The invention relates to a method for qualitatively and quantitatively analyzing free amino acids in a sample by utilizing reversed phase high performance liquid chromatography, which comprises the following steps of: first pre-treating the sample; then protecting the -SH of cysteine in the sample; next performing pre-column derivatization treatment on primary and secondary amino acids with derivatization agents orthophaladetyde (OPA) and fluorene methyl choroformate (FMOC) respectively; and finally performing reversed phase high performance liquid chromatographic (RP-HPLC) analysis. The method has the advantage of synchronously detecting 25 free amino acids in the sample solution, particularly performing -SH protection on the cysteine with a dithio-dipropionic acid (DTDPA) and then synchronously deriving the cysteine together with the other amino acids, along with detection diversity and high efficiency.

Description

A kind of method of utilizing the rp-hplc analysis free amino acid
Technical field
The invention belongs to the instrument analysis technology field, relate to a kind of method of utilizing rp-hplc that free amino acid in the sample is analyzed particularly.
Background technology
Up to now, occurring in nature has been found 180 several amino acids, and the amino acid that wherein participates in protein synthesis has only kind more than 20, is called primary amino acid.Because amino acid analysis plays an important role, therefore, the research and the improvement of amino acid analysis method obtained people's great attention in the research in fields such as protein chemistry, biological chemistry, Food Science, clinical medicine.1958, Spackman etc. have at first proposed with derive amino acid in the methods analyst protein that combines of triketohydrindene hydrate behind cation-exchange chromatography and the post, realized the robotization of amino acid analysis, this method is exactly an amino-acid analyzer, but traditional amino-acid analyzer complex structure, cost an arm and a leg, and generally all can not do other and analyze use.

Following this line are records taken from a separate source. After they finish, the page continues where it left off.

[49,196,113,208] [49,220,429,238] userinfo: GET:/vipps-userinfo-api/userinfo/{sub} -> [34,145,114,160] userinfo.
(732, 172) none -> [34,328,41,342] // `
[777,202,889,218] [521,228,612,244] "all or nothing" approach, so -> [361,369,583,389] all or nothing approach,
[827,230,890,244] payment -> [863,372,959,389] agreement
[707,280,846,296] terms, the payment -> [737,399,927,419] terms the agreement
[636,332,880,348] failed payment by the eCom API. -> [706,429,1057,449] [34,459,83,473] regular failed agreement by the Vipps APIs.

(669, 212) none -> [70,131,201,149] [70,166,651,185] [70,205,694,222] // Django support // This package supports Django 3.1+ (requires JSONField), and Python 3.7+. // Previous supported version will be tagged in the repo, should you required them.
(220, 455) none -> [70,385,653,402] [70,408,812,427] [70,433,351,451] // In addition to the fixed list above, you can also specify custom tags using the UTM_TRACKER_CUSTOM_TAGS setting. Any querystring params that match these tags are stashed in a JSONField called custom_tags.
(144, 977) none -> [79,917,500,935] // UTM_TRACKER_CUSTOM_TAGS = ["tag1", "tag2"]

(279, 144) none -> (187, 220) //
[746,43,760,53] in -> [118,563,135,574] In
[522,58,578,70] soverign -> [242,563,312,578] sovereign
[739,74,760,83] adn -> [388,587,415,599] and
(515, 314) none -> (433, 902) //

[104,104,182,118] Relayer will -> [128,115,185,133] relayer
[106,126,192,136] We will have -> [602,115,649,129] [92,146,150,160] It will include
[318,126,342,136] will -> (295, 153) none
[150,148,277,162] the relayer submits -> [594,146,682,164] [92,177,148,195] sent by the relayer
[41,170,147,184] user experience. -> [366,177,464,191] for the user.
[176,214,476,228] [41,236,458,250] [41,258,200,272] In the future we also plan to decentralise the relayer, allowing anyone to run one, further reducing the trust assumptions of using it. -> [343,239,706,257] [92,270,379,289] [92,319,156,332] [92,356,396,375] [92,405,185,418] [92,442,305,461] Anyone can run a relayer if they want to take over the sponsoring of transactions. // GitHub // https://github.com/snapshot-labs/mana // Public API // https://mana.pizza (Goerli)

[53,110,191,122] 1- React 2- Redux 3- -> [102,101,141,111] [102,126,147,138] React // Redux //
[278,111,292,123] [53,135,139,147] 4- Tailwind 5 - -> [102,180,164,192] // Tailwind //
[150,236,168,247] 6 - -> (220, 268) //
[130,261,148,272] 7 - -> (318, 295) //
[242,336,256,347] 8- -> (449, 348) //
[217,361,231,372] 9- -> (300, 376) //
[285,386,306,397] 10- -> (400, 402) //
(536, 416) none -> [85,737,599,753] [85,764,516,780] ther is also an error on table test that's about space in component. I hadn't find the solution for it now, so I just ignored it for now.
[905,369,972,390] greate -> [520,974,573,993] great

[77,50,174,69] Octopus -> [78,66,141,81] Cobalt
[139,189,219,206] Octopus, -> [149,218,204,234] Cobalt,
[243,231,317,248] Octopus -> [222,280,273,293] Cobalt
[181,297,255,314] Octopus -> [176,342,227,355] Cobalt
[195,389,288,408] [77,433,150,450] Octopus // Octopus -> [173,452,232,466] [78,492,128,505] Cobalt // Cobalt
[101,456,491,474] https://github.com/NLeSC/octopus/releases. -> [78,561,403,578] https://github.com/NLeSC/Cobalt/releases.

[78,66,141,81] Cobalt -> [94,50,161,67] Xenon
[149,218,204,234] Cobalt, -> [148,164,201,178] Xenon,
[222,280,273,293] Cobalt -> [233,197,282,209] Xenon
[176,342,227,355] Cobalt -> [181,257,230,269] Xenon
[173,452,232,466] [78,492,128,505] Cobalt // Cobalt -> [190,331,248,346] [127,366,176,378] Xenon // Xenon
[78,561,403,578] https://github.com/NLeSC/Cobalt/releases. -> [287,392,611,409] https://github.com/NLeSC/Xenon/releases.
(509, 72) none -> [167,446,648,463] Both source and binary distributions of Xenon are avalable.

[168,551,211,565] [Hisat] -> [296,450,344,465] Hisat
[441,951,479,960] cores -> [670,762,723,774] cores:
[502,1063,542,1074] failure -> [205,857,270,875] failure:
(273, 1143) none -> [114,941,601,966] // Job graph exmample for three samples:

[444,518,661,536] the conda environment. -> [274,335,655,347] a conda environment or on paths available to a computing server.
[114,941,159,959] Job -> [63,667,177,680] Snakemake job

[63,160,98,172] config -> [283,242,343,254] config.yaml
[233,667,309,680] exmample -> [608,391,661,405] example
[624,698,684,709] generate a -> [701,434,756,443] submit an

Amino acid content detects main automatic amino acid analyzer and the high performance liquid chromatography (HPLC) used.Development along with HPLC, use HPLC technical Analysis amino acid to obtain to develop rapidly, because the HPLC technology need not the special reaction device, have advantages such as efficient, easy, quick, accurate and cheap, partly or entirely replace automatic amino acid analyzer in many laboratories, be widely used in amino acid whose detection in the multiple biological sample.It is also a lot of that HPLC measures amino acid whose method, and reversed-phase high-performance liquid chromatography (RP-HPLC) detects amino acid whose column front derivation reagent just nearly 10 kinds.
Lv Yan etc. disclose amino acid whose detection method in the protein in " amino acid in the reversed-phase high-performance liquid chromatography quantitative test polypeptide is formed " of " Zhejiang agricultural sciences " the 2nd phase in 2006, Wu Anzhen discloses the amino acid whose detection of cromoci enzymolysis product in " University of Anhui's journal (natural science edition) " the 3rd phase in 1991 " OPA column front derivation method is used for rp-hplc analysis amino acid ", in the above-mentioned document disclosed method quantitatively and qualitative detection all have defective amino acid whose the time, the method of Lv Yan etc. can not be analyzed whole amino acid, kind to amino acid analysis has limitation, and the method for Wu Anzhen is can not all amino acid be analyzed equally, and also there is limitation in its method.
The present invention is the defective that overcomes existing method, and a kind of new amino acid analysis method is provided.
Summary of the invention
For solving the problems of the technologies described above, the invention provides a kind of rp-hplc that utilizes free amino acid in the sample is carried out method qualitative, quantitative test, this method comprises the steps:
At first sample is carried out pre-service; then to the halfcystine in the sample-SH protects; utilize derivative reagent OPA (o-phthalaldehyde(OPA)) and FMOC (chloro-carbonic acid fluorenes methyl esters) respectively one-level, secondary amino acid to be carried out pre-column derivatization then and handle, carry out reversed-phase high-performance liquid chromatography (RP-HPLC) analysis then.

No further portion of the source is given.